Stored entries
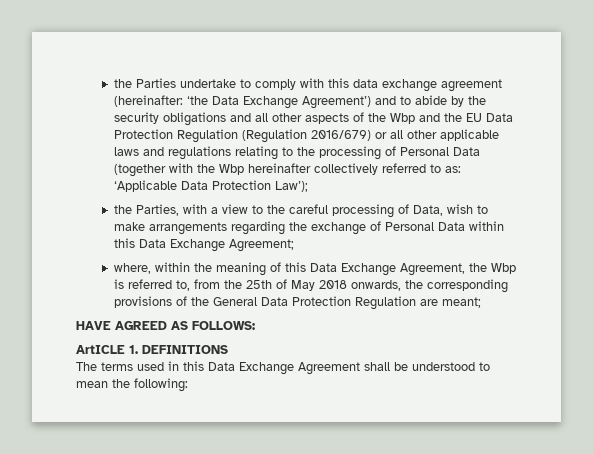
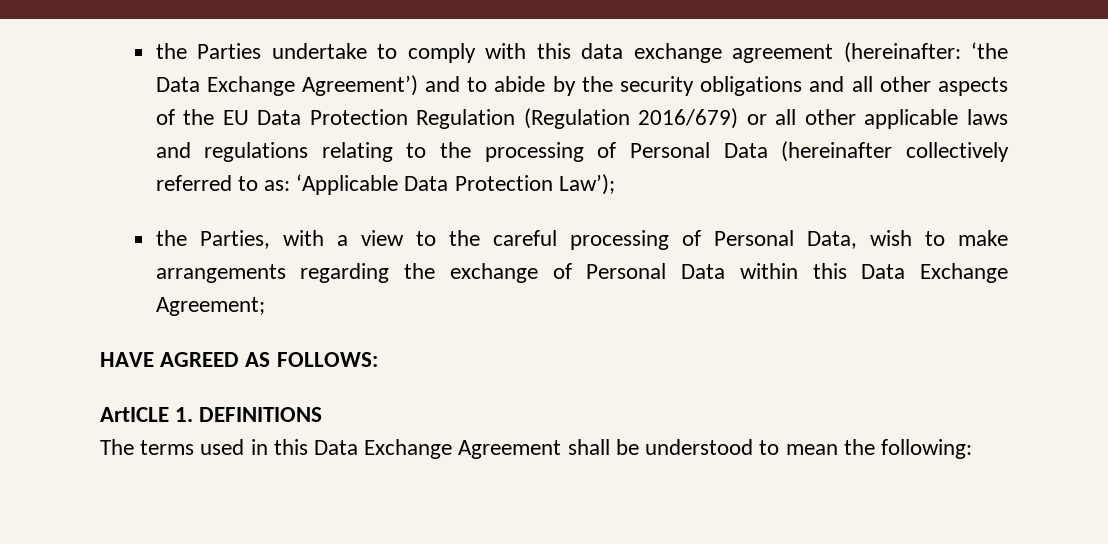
- the Parties undertake to comply with this data exchange agreement (hereinafter: ‘the Data Exchange Agreement’) and to abide by the security obligations and all other aspects of the Wbp and the EU Data Protection Regulation (Regulation 2016/679) or all other applicable laws and regulations relating to the processing of Personal Data (together with the Wbp hereinafter collectively referred to as: ‘Applicable Data Protection Law’);
+ the Parties undertake to comply with this data exchange agreement (hereinafter: ‘the Data Exchange Agreement’) and to abide by the security obligations and all other aspects of the EU Data Protection Regulation (Regulation 2016/679) or all other applicable laws and regulations relating to the processing of Personal Data (hereinafter collectively referred to as: ‘Applicable Data Protection Law’);
- the Parties, with a view to the careful processing of Data, wish to make arrangements regarding the exchange of Personal Data within this Data Exchange Agreement;
+ the Parties, with a view to the careful processing of Personal Data, wish to make arrangements regarding the exchange of Personal Data within this Data Exchange Agreement;
- where, within the meaning of this Data Exchange Agreement, the Wbp is referred to, from the 25th of May 2018 onwards, the corresponding provisions of the General Data Protection Regulation are meant;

• [ABOUT THIS EXERCISE] Please go line by line through the records above, copying each one that holds the string "careful".

• [REPLY]
- the Parties, with a view to the careful processing of Data, wish to make arrangements regarding the exchange of Personal Data within this Data Exchange Agreement;
+ the Parties, with a view to the careful processing of Personal Data, wish to make arrangements regarding the exchange of Personal Data within this Data Exchange Agreement;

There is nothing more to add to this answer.